When we get to my house, I invite Donald in. I change into something more comfortable and then we sit down on the couch. "I'm here if you ever need to talk." He reassures me and I smile lightly.

"My parents were my role models. I wanted to be just like them. I wanted to experience the exquisite love that they both had for one another. We always went to the park every weekend. The smiles on their faces when I won many competitions in high school. The smile they had on their faces when I graduated from college. They were always so supportive of my dreams. They encouraged me to become a better person. They always told me I was meant for greater things. The memories we shared together remain carved into my heart. Then tragedy came along. They died in a car accident. It was a hit-and-run. That's the reason I left the agency. I tried to look for the people who killed my parents but they went off the grid and I didn't have the resources to look for them. There were many times I considered ceasing to exist. There were times when I felt so numb. I wouldn't eat for days. I'd sit down in the same spot and zone out for hours. Days where I wished it was me instead of them.", I say and sigh.

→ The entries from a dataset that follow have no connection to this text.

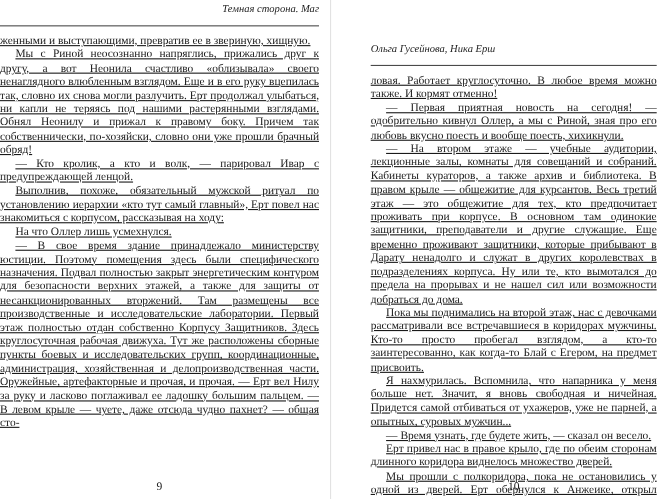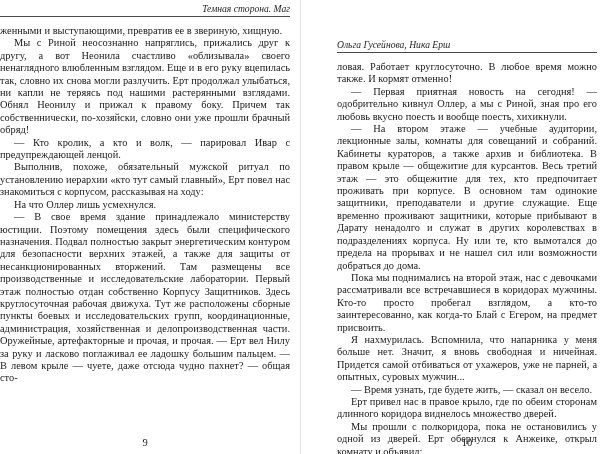--- a/index.html
+++ b/index.html
@@ -8,29 +8,30 @@
     background:#ffffff;
     font-family:"Liberation Serif","DejaVu Serif",serif;
   }
   .spread{position:absolute;inset:0;}
   .gutter{position:absolute;left:300px;top:0;width:1px;height:454px;background:#e2e2e2;}
   .page{position:absolute;top:0;height:454px;}
   .page-left{left:0;width:290px;}
   .page-right{left:337px;width:260px;}
   .running-head{
     font-style:italic;font-size:9.6px;line-height:11px;color:#1e1e1e;
-    padding:3px 0 2px 0;border-bottom:1px solid #4a4a4a;
+    padding:3px 0 9px 0;border-bottom:1px solid #4a4a4a;
     white-space:nowrap;overflow:hidden;
   }
   .page-left .running-head{text-align:right;}
   .page-right .running-head{text-align:left;margin-top:36px;}
   .body-text{
     margin-top:8px;
     font-size:10.4px;line-height:12.4px;color:#1a1a1a;
     text-align:justify;
+    text-decoration:underline;
   }
   .para{margin:0;padding:0;}
   .para.indent{text-indent:14px;}
   .folio{
     position:absolute;bottom:6px;left:0;width:100%;
     text-align:center;font-size:10.5px;color:#1a1a1a;
   }
 </style>
 </head>
 <body>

Donald responds in a gentle tone saying, "Hey, don't say that. It's okay to miss your parents. It's okay to cry. No one's going to judge you for that but what would they want from you? From what you've said about them, I'm sure they'd want you to live your life to the fullest. They'd want you to find love and be happy. They'd want the best for you Grace."

I look at him to him already staring at me. "I guess so.", I say and he continues, "My dad was diagnosed with lung cancer. It was a rough time for my family and I. My dad was in and out of the hospital on a regular basis. A few months later, he was admitted to the hospital and he began chemotherapy. Each day I spent with him, I feared it was going to be the last. But my mum was my support system throughout and she always told me that to get over it, you have to get through it. You have to let yourself cry. You don't always have to put on a brave face. So I did exactly that. I cried for hours that day and I believe that my dad would be back home in no time. He was recently discharged from the hospital a few months ago and his doctor said that he would be cleared in no time as long as he continues to use his medications. Now, I'm not saying you should forget about your parents. What I'm saying is don't let that weigh you down and remember that they'll always be with you in your heart and that they are in a better place." I nod and continue, "I'm sorry about what you went through, I had no idea." He just shrugs and responds saying, "It's okay. He's doing much better now."

I go into my room and bring out a mixtape. I head back into the living room and then I play the mixtape. I sit down on the couch and snuggle close to Donald. The video shows my parents and I in the park playing and having fun. Donald and I laughed at my pigtails and watched the tape silently. Memories flooded my mind and I felt at peace with myself. After nine years of hell, this finally felt like the closure I had longed for.